My favourite concept in the City of the Making was Christine and Sebastian’s house where they are breaking it down and re-building literally inside and out whilst they are living and working in it. Because of the SidM desire that there is always a ‘common space’ they are giving up their home once or twice every year to artists in residence on a time-share basis. I was awed by their willingness to try all this out, changing radical things, in a small amount of time in the space they call home and by their enthusiasm for this entire process.
Four months ago they moved from Eindhoven where they were studying and moved their family (one small daughter and a new baby) to this house that had previously been occupied by students. They bring with them a network of artists and experimenters that are attractive to the project. Christine van Meegen graduated in 2015 with a Master in Social Design from the Design Academy Eindhoven and started Studio C.A.R.E together with her partner Sebastian. They call it an ‘urban research laboratory’ where they are living and working under constant conditions of change. The studio focuses on using methods of arts, architecture and design to deconstruct spaces and realities, aiming at reconnecting inhabitants and users through unconventional methods with their environment.
Christine is also a co-founder of the Umbrella network a collaborative network of designers, creative collectives and curators who value social processes within their creative and curatorial work. She talked about their project Agents of Change in collaboration with the Van Abbemuseum. It is a starting point for a negotiation process with the art institution to re-think its position within the city and open up different possibilities of support and interaction with these communities. The project connects local initiatives, individuals and active communities by organising interactive tours, workshops and various activities to create a social map of the city.
As I wandered up and down the house admiring the evidence of this kind of change-making where walls and doors had been trimmed or taken out, Sebastian was preparing lunch. The blender broke so I cranked up my pestle and mortar skills to work on the pesto for the delicious seitan burgers. It tasted all the better from working on it collectively!
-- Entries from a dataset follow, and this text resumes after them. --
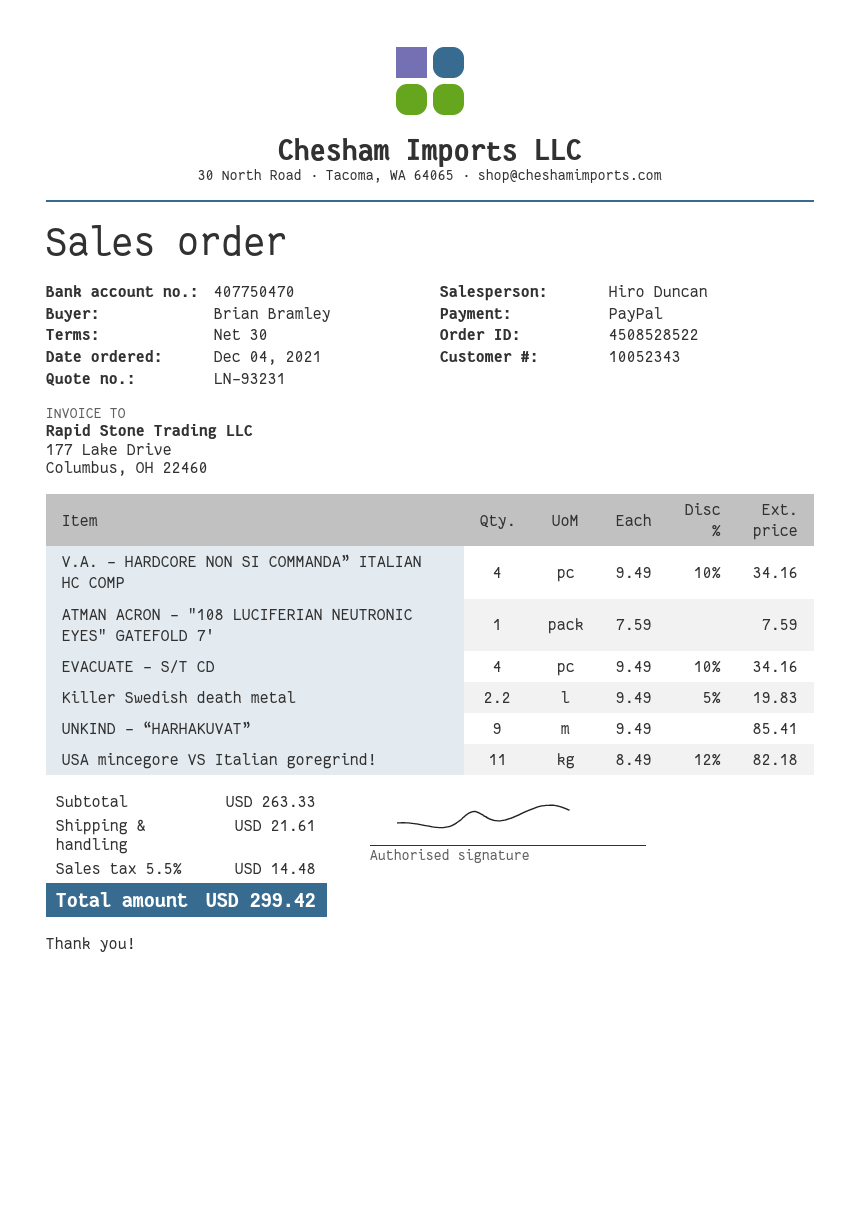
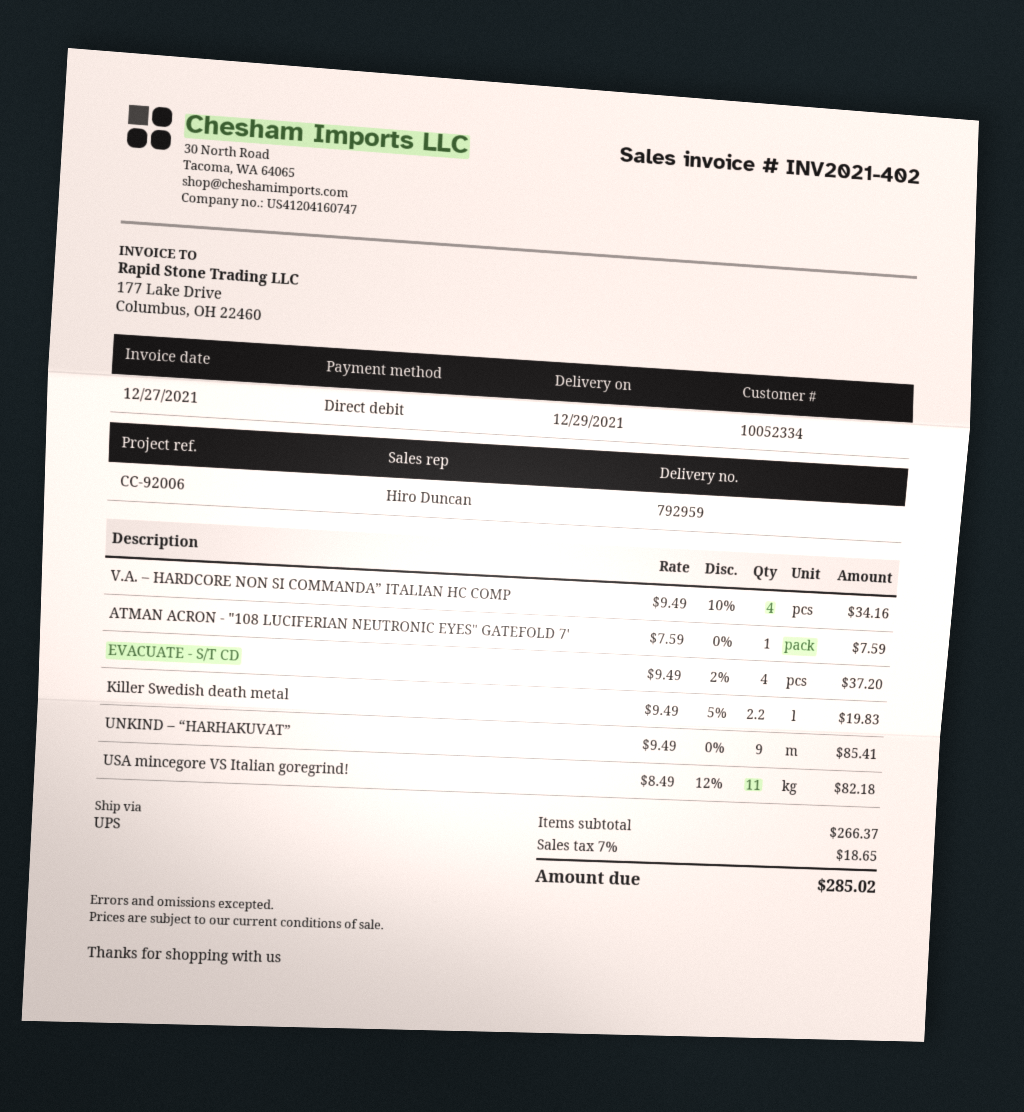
customer number: 10052343 -> 10052334
payment method: PayPal -> direct debit
EVACUATE - S/T CD: 4 x 9.49 - 10% = 34.16 -> 4 x 9.49 - 2% = 37.20
subtotal: 263.33 -> 266.37
shipping: 21.61 -> none
tax: 5.5% = 14.48 -> 7% = 18.65
total: 299.42 -> 285.02

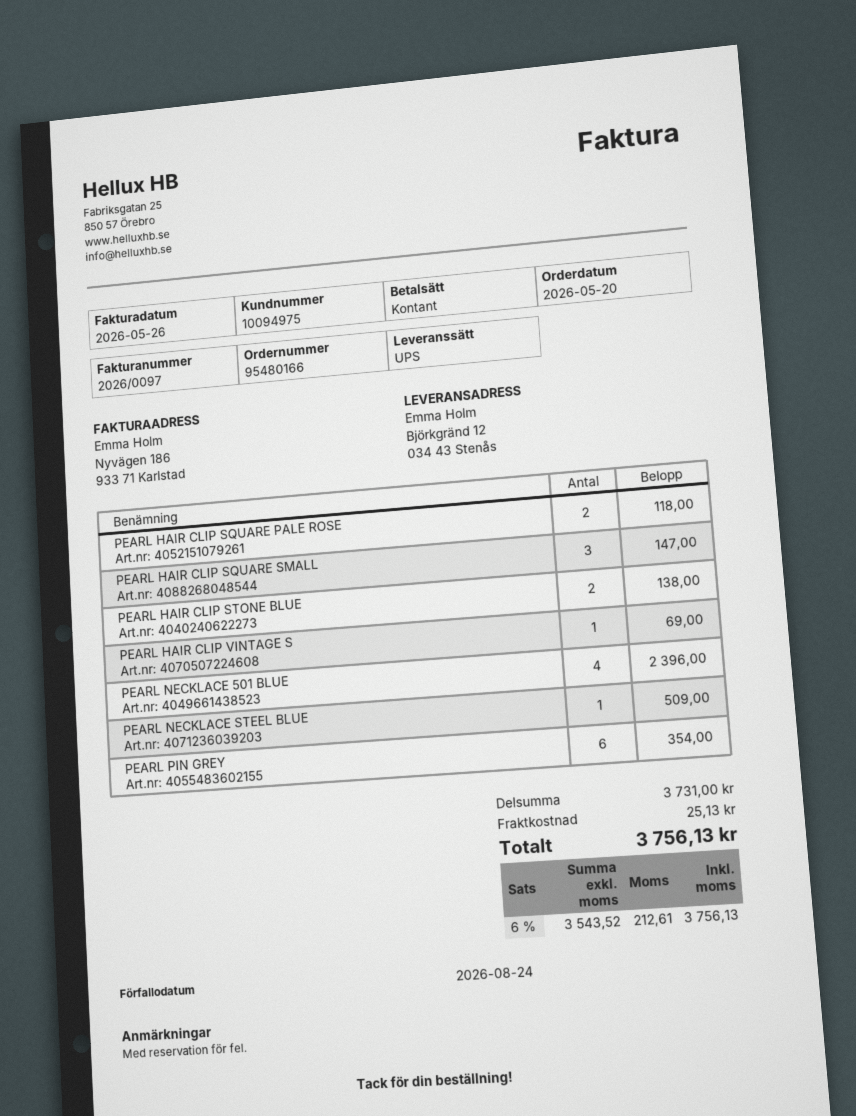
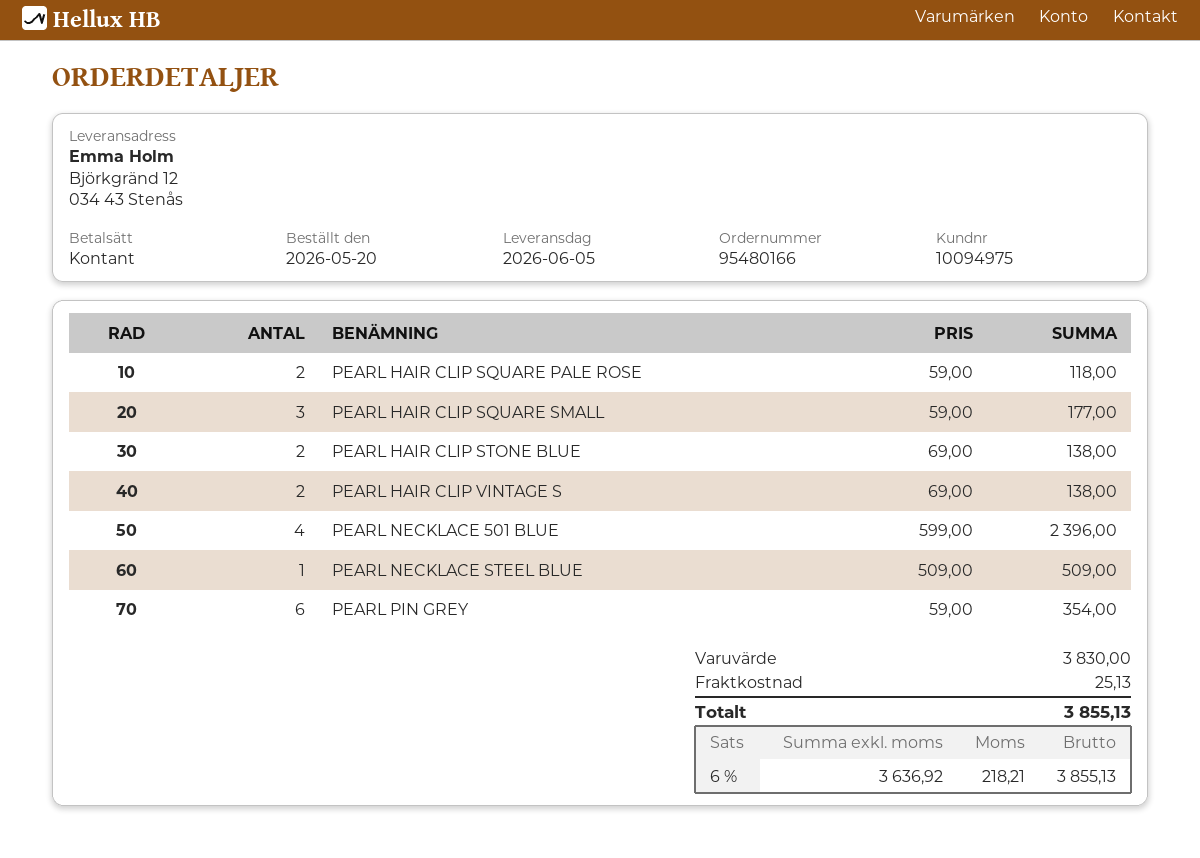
PEARL HAIR CLIP SQUARE SMALL: 3 for 147.00 -> 3 for 177.00
PEARL HAIR CLIP VINTAGE S: 1 for 69.00 -> 2 for 138.00
subtotal: 3731.00 -> 3830.00
net: 3543.52 -> 3636.92
tax: 6% = 212.61 -> 6% = 218.21
total: 3756.13 -> 3855.13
This experiment they tell me is inspired by the work of Buckminster Fuller who experimented with failure . Their experiment is not only redesigning but also bringing in others to learn and extend their own knowledge in the experiment. They have lots of different ideas including a local cookbook and even putting a lift in that moves through the centre of the house. They have 5 years in which to do all this.
But they are not put off by the transcient nature of the project, in fact it is the temporality that attracts them – in order to show what is possible in a short time. They talk about one of their project goals being able to have a foldable flat that you could get ready and move with in the space of one day. Just as in the past we might have moved from cave to cave in a day.
Neither Christine or Sebastian are from Rotterdam, actually neither are Dutch they are both German but they have been attracted to Rotterdam in the same way as I am, there is a rawness here and attitude of anything is possible, you can make a living AND be an artist. I hope they do it!
My final visit of this research trip was to the property on Blockenstraat to meet Gaia who is a Fine Art student of the Willem de Kooning Academy. This beautiful place is home to five people over three floors with their ‘common space’ on the ground floor. Luc also shares this space and he has been there for the two years since SidM took on the property. He graduated last year and now works as an intern with Guido. Quite a few students have moved through the property coming and going, including a couple of Syrian refugees but Gaia tells me it is a complicated situation with them as there is support they can apply for but it means they can’t stay at their place for very long. The steady turnover of people has meant that they have found it difficult to make things happen at the property. Gaia also tells me they may have to move out in 18 months as the property owners want to sell and so this prospect is also hanging over them.
The common space has had several guises and recently the artist Maria Blinkhoff took over the space holding an exhibition in it. The magical charcoal dust wave mural that greets you when you enter the space is one of her legacies. Gaia says she wanted to return perhaps using the space for spoken word nights but they have not heard from her in a while. It seems a theme of the house is things beginning and not quite getting going. Of course living and working in the space there are also issues around storage and not being able to separate work and life. In the common space itself is also the community washing machine.
Just before I headed out Gaia and Luc showed me round the beautiful community garden at the back of the property which is a lovely wild tranquil space and breathes a beautiful sigh over the properties that look out into it. As I walked round I imagined it filled with art and the potential for a lively community event radiates from it. I wonder if it could be an opportunity to showcase some of the work I had seen that is being produced through SidM – but Luc tells me the relationship with the people managing the garden is also complicated. So again, an idea that is pulsing but still waiting to happen. Fingers crossed the wait is nearly over.